Group average data for average EMG and shear modulus data across Force Bins. Data are shown for average EMG from superficial (SM) and deep (DM) fibres of multifidus and longissimus (LG) during A ‘Natural’, B ‘After SM’ and C ‘After DM’, and for average shear modulus from SM and DM across Force Bins during D the ‘Natural’ condition. Mean and SD are shown. *p < 0.05 for comparison between Bins in the ‘Natural’ condition

Table 1 Statistical analysis outcomes
Fig. 3
figure 3

Group average data for %Total EMG and %Total shear modulus across Force Bins. Data are shown for average %Total EMG from superficial (SM), and deep (DM) fibres of multifidus and longissimus (LG) during A ‘Natural’, B ‘After SM’ and C ‘After DM’ and D for average %Total shear modulus from SM and DM across Bins during the ‘Natural’ condition. Mean and SD are shown. *p < 0.05 for comparison between muscles in the ‘Natural’ condition for % =Total EMG and % =Total shear modulus and ‘After SM’ condition for %Total EMG

Change in EMG between adjacent Bins was greater for SM than LG across all ΔBins (Main effect: Muscle—p < 0.021, post hoc—p < 0.019; Fig. 4A) but did not differ between SM and DM, or DM and LG (both: p > 0.14). Change EMG was greater in ΔBin1 than in other Bins (Interaction: Condition x Bin p < 0.001, post hoc p < 0.05), with no difference between other ΔBins (all: p > 0.32).

Fig. 4
figure 4

Group average data for change EMG and change shear modulus across Δ =Bins. Data are shown for average change EMG from superficial (SM), and deep (DM) fibres of multifidus and longissimus (LG) during A ‘Natural’, B ‘After SM’ and C ‘After DM’ and D for average change shear modulus from SM and DM during ‘Natural’ condition.
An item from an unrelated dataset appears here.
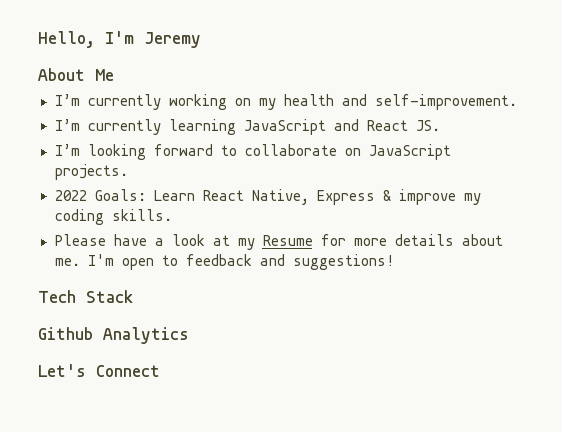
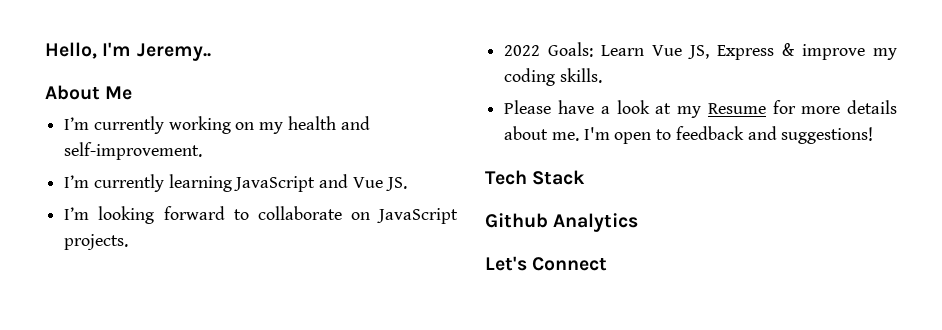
[144,32,201,48] Jeremy -> [136,43,211,61] Jeremy..
[366,120,408,131] React -> [352,177,383,188] Vue
[202,189,309,205] React Native, -> [652,45,710,59] Vue JS,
Mean and SD are shown. *p < 0.05 for comparison between Δ Bins in the ‘Natural’ condition, #p < 0.05 for comparison between muscles in the ‘Natural’ condition

Variation in the ‘Natural’ coordination of back muscles within and between participants

Although the average mean difference in %Total EMG between repetitions for each muscle was small (SM: 14%, DM: 10%, LG: 11%; Fig. 5A), this was inconsistent across individuals. For three participants, the difference between repetitions was three times greater than for all the others. This suggests that, although many individuals used a similar coordination strategy between repetitions, for some, the strategy differed substantially.

Fig. 5
figure 5

Individual participant data of the absolute between-repetition difference of the %Total electromyography (EMG) from superficial (SM), and deep (DM) fibres of multifidus, and longissimus (LG) during A ‘Natural’, B ‘After SM’ and C ‘After DM’. Pie charts depict the percentage of participants with the muscle with the highest EMG at each Force Bin in each Condition. The table displays the muscle with the highest EMG activity at each Force Bin for each participant for each task repetition at each condition. P participant, R repetition

In the ‘Natural’ condition, although group data showed greatest activation of SM and little change in any muscle as %Total EMG with increasing force, data for shown in Fig. 6 demonstrate that, for most individuals, the %Total for each muscle differed between Force Bins with patterns that varied between participants. Across Bins, SM was the muscle with the highest EMG activation for 41–59% participants, (Fig. 5), DM for 18–47% of participants and LG for 6–24%.

Fig. 6
figure 6

Individual participant data for %Total electromyography (EMG) in each Force Bin. Rows depict data for each condition (‘Natural’, ‘After SM’, ‘After DM’), columns depict data for different muscles—superficial (SM), and deep (DM) fibres of multifidus, and longissimus (LG) and displays the changes in %Total that occurs between muscles in the Conditions

Muscle coordination strategy following EMG feedback of a specific muscle

When the constrained trunk extension task was repeated after practice of the task with visual feedback of SM EMG but no explicit instruction to change strategy, average DM EMG was less than in the ‘Natural’ condition (Interaction: Muscle x Condition, p < 0.003, post hoc: p < 0.02), but average SM and LG EMG were unchanged (all p > 0.39) (Fig. 2A, B). %Total EMG of each muscle was not affected by the feedback (Interaction: Muscle x Condition p < 0.001, post hoc: all p > 0.33) and, as in the ‘Natural’ condition, %Total SM EMG was greater than other muscles (post hoc: both p < 0.02), without a difference between DM and LG (post hoc: p = 0.99 Fig. 3B). Compared to the ‘Natural’ condition, the change in EMG between adjacent Bins was lower ‘After SM’ for ΔBin1 (Interaction: Condition x Bin p < 0.001, post hoc: p < 0.05).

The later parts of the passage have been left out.